___ Information given ___
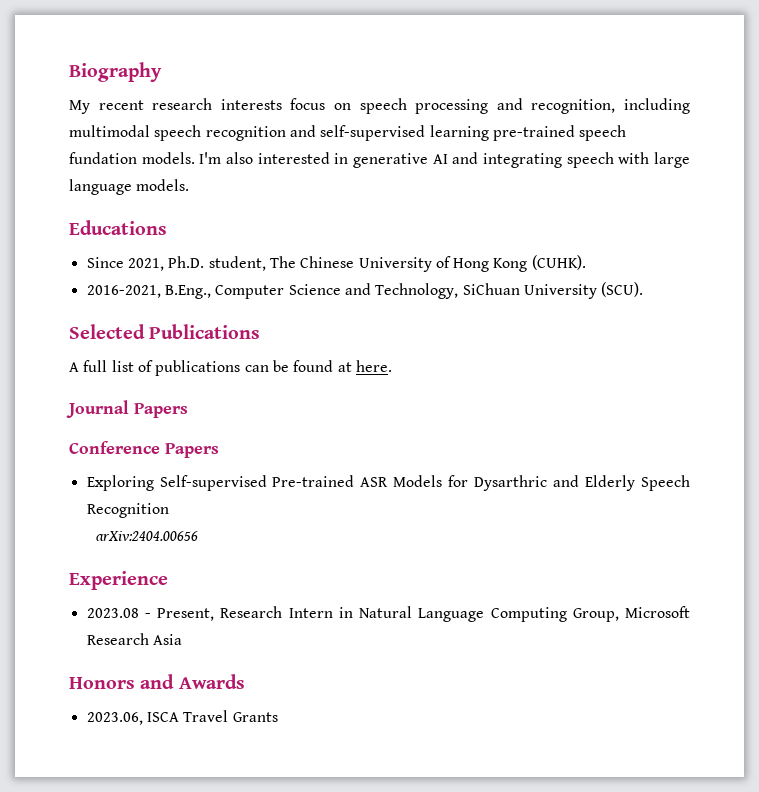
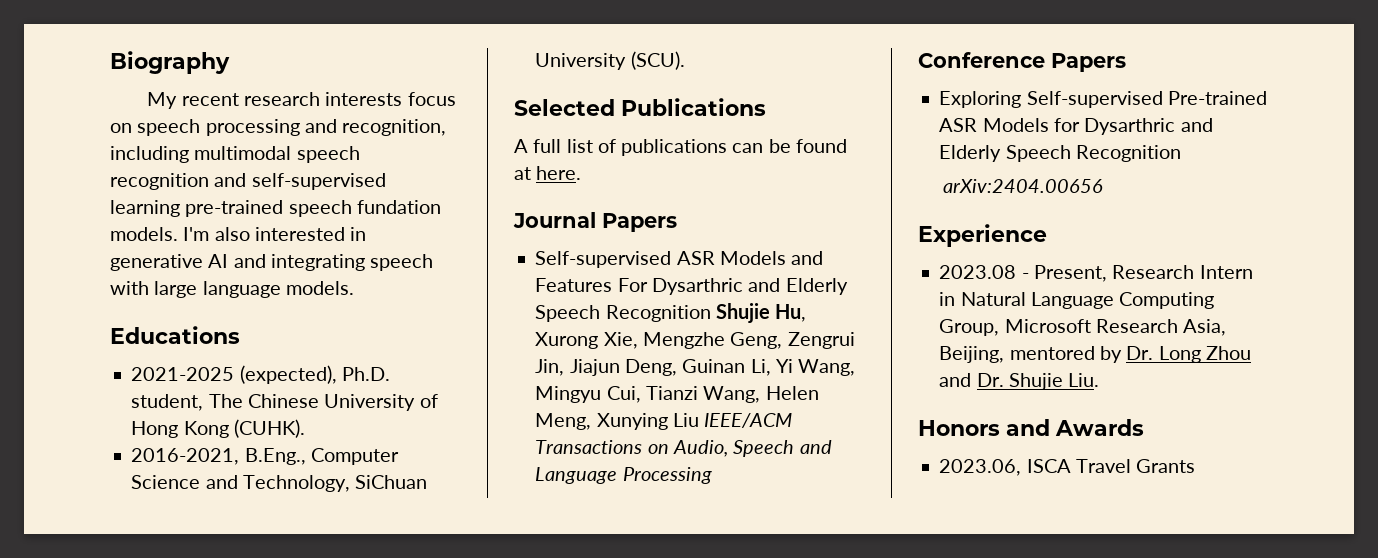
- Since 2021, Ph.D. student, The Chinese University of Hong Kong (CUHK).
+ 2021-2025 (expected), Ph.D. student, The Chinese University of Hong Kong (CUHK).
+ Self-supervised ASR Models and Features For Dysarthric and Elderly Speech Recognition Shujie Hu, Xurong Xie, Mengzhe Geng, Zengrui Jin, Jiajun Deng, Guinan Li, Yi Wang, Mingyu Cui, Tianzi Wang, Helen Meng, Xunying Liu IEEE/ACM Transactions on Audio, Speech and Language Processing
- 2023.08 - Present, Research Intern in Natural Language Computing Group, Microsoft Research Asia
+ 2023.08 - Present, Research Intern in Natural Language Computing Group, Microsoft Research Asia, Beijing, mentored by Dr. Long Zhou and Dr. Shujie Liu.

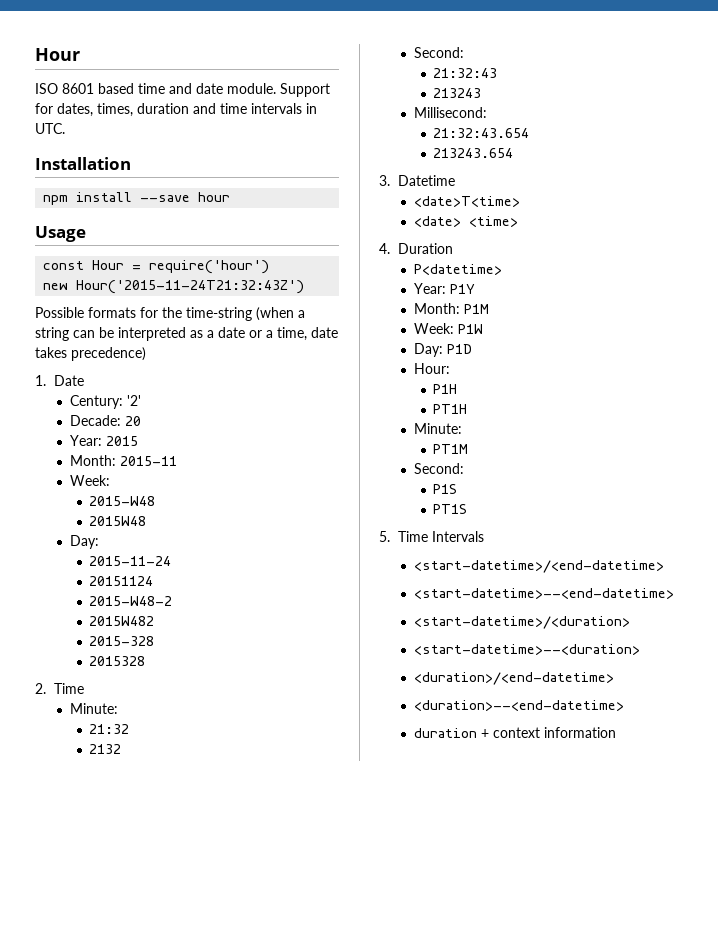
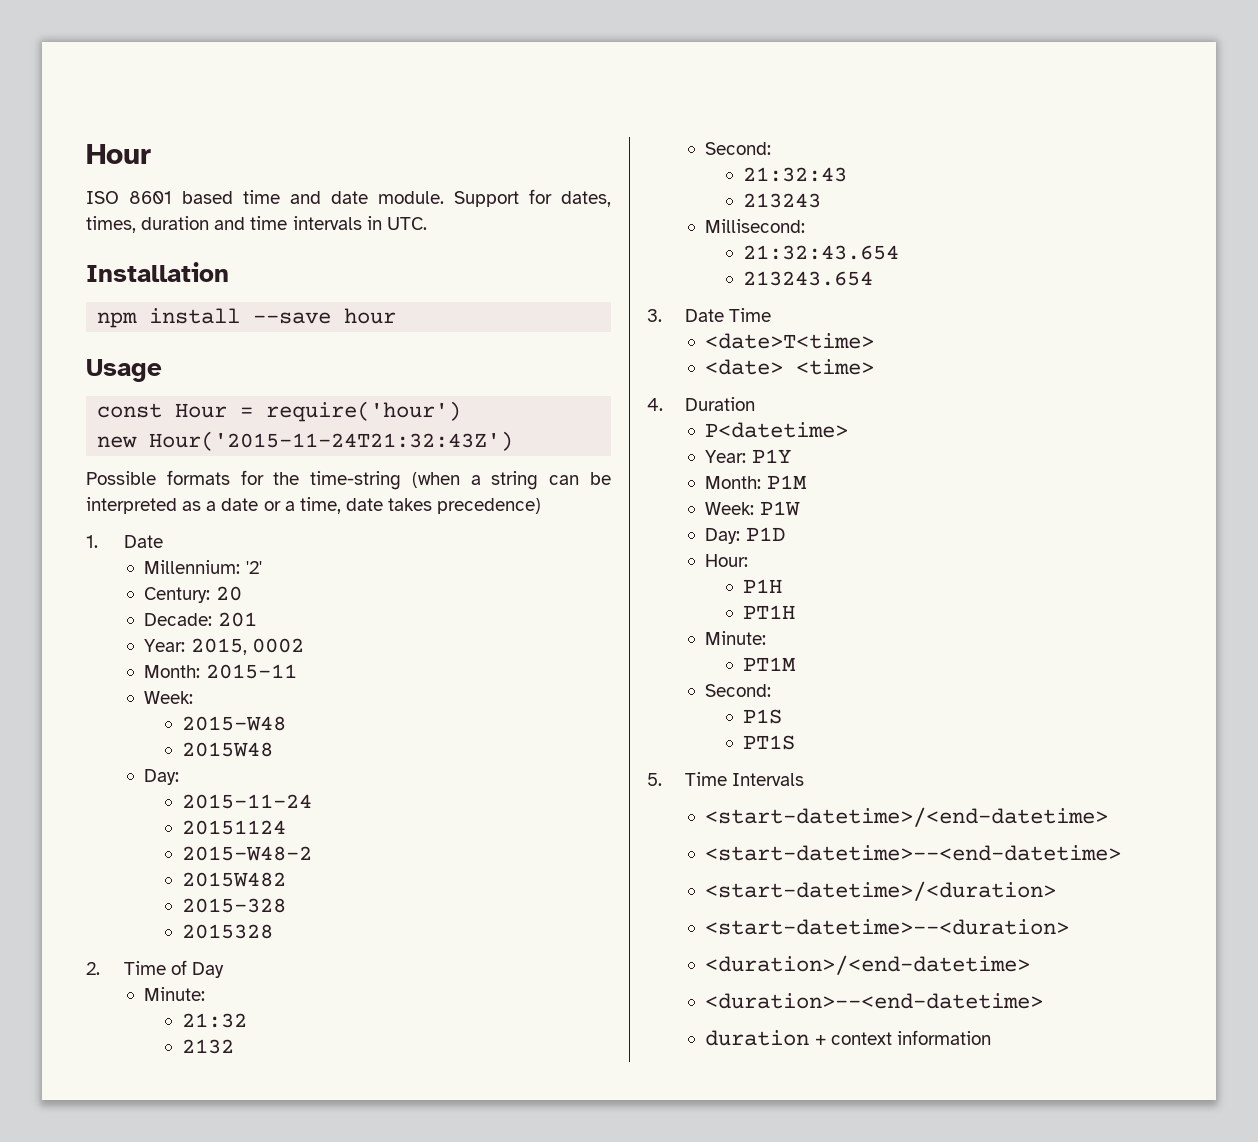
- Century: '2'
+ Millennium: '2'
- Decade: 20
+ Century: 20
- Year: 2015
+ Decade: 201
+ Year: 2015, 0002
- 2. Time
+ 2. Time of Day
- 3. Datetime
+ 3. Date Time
___
Give exactly, and nothing besides, the lines from the one in which "- Decade: 20" occurs through the end of the records.

- Decade: 20
+ Century: 20
- Year: 2015
+ Decade: 201
+ Year: 2015, 0002
- 2. Time
+ 2. Time of Day
- 3. Datetime
+ 3. Date Time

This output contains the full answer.